§ EXERCISE BRIEF
Every line with "background" in it must be copied from the data.

★ ★ ★ ★ ★

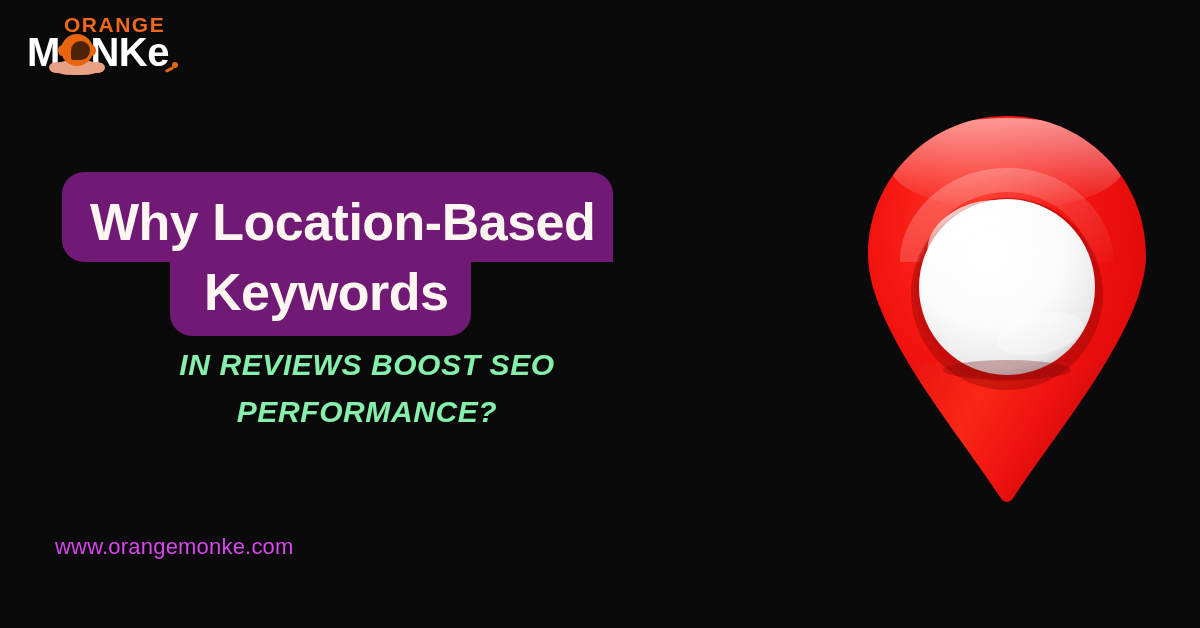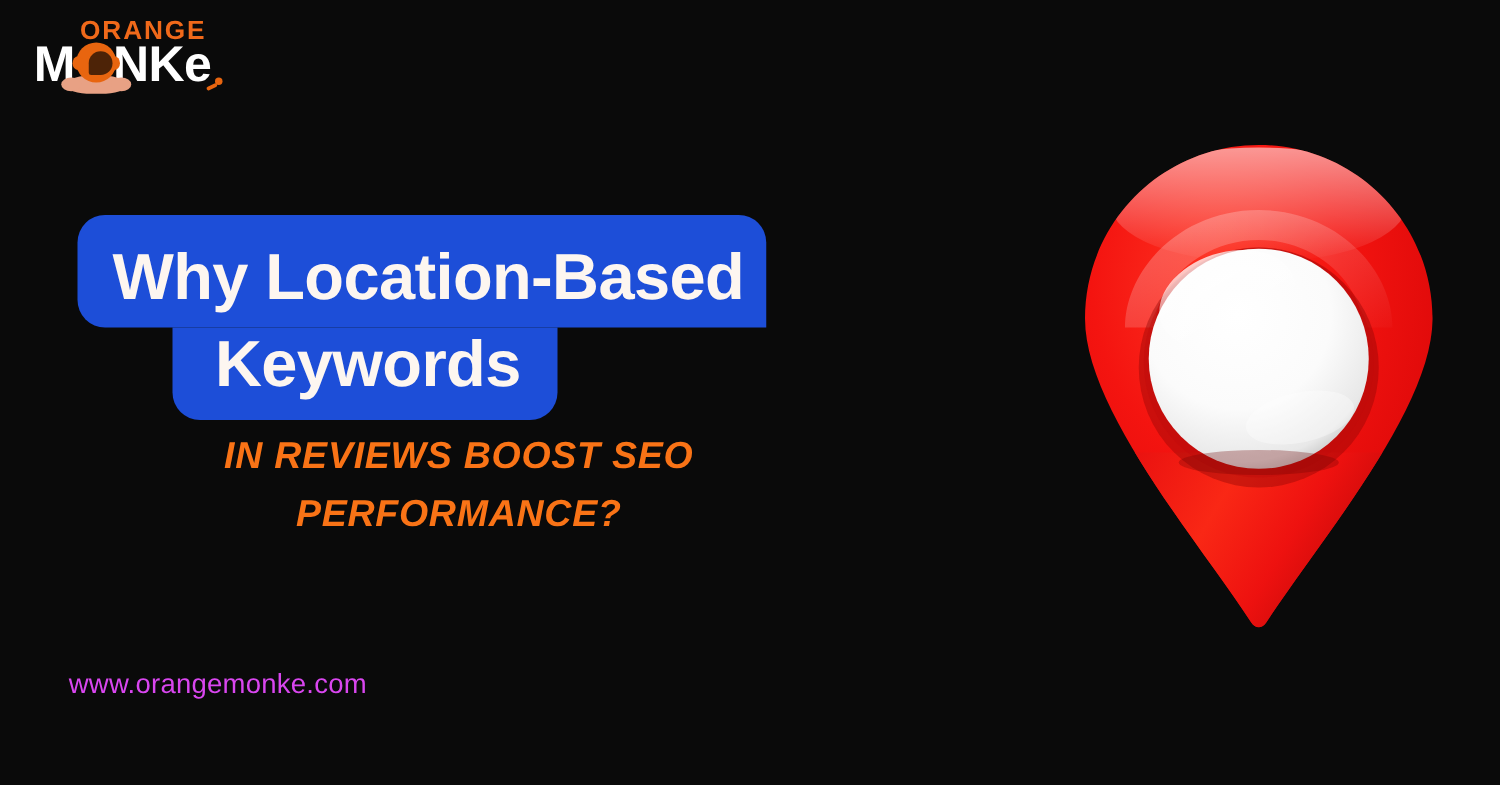--- a/index.html
+++ b/index.html
@@ -128,7 +128,7 @@
   }
   .hl-line {
     display:block;
-    background:#1d4ed8;
+    background:#701a75;
     color:#fdf6f0;
     font-family:"Liberation Sans", sans-serif;
     font-weight:700;

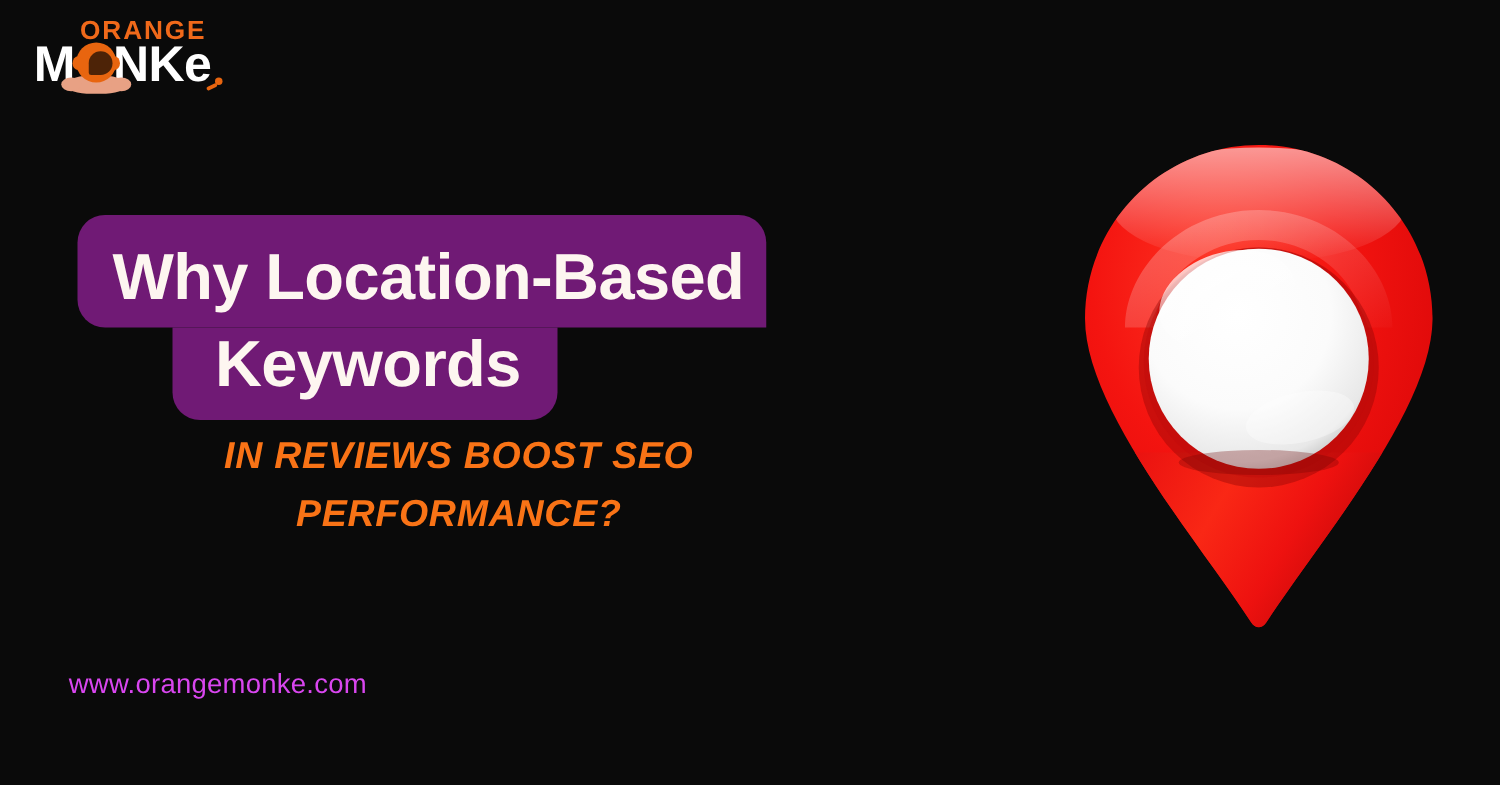--- a/index.html
+++ b/index.html
@@ -143,9 +143,9 @@
     padding:24px 18px 14px 28px;
   }
   .hl-line.l2 {
-    margin-left:76px;
+    margin-left:108px;
     border-radius:0 0 22px 22px;
-    padding:4px 29px 18px 34px;
+    padding:4px 22px 18px 34px;
   }
 
   

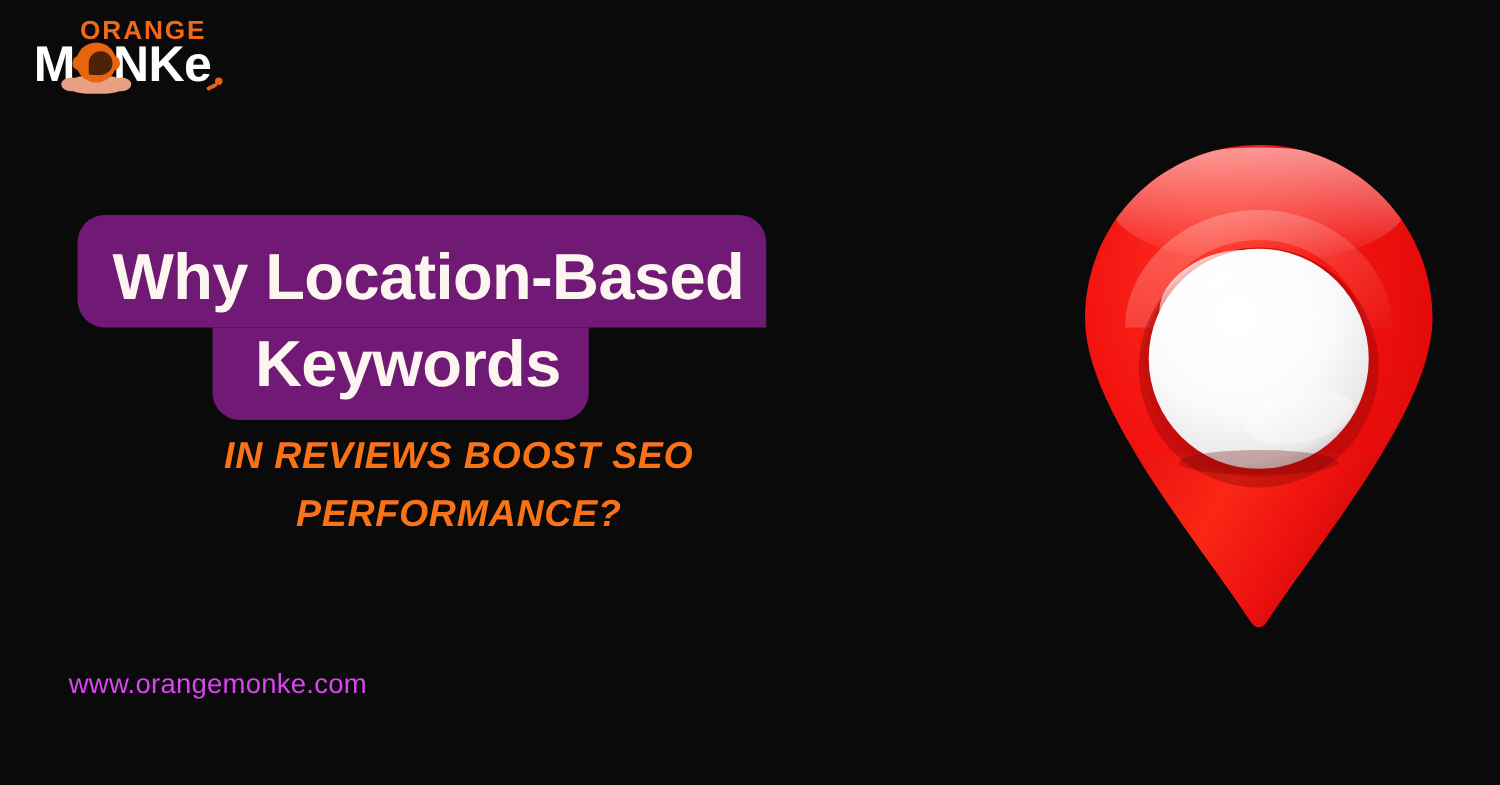--- a/index.html
+++ b/index.html
@@ -155,7 +155,7 @@
     top:342px;
     width:610px;
     text-align:center;
-    color:#f97316;
+    color:#86efac;
     font-family:"Liberation Sans", sans-serif;
     font-style:italic;
     font-weight:700;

★ ★ ★ ★ ★

§ SOLUTION TO THIS TASK
-    background:#1d4ed8;
+    background:#701a75;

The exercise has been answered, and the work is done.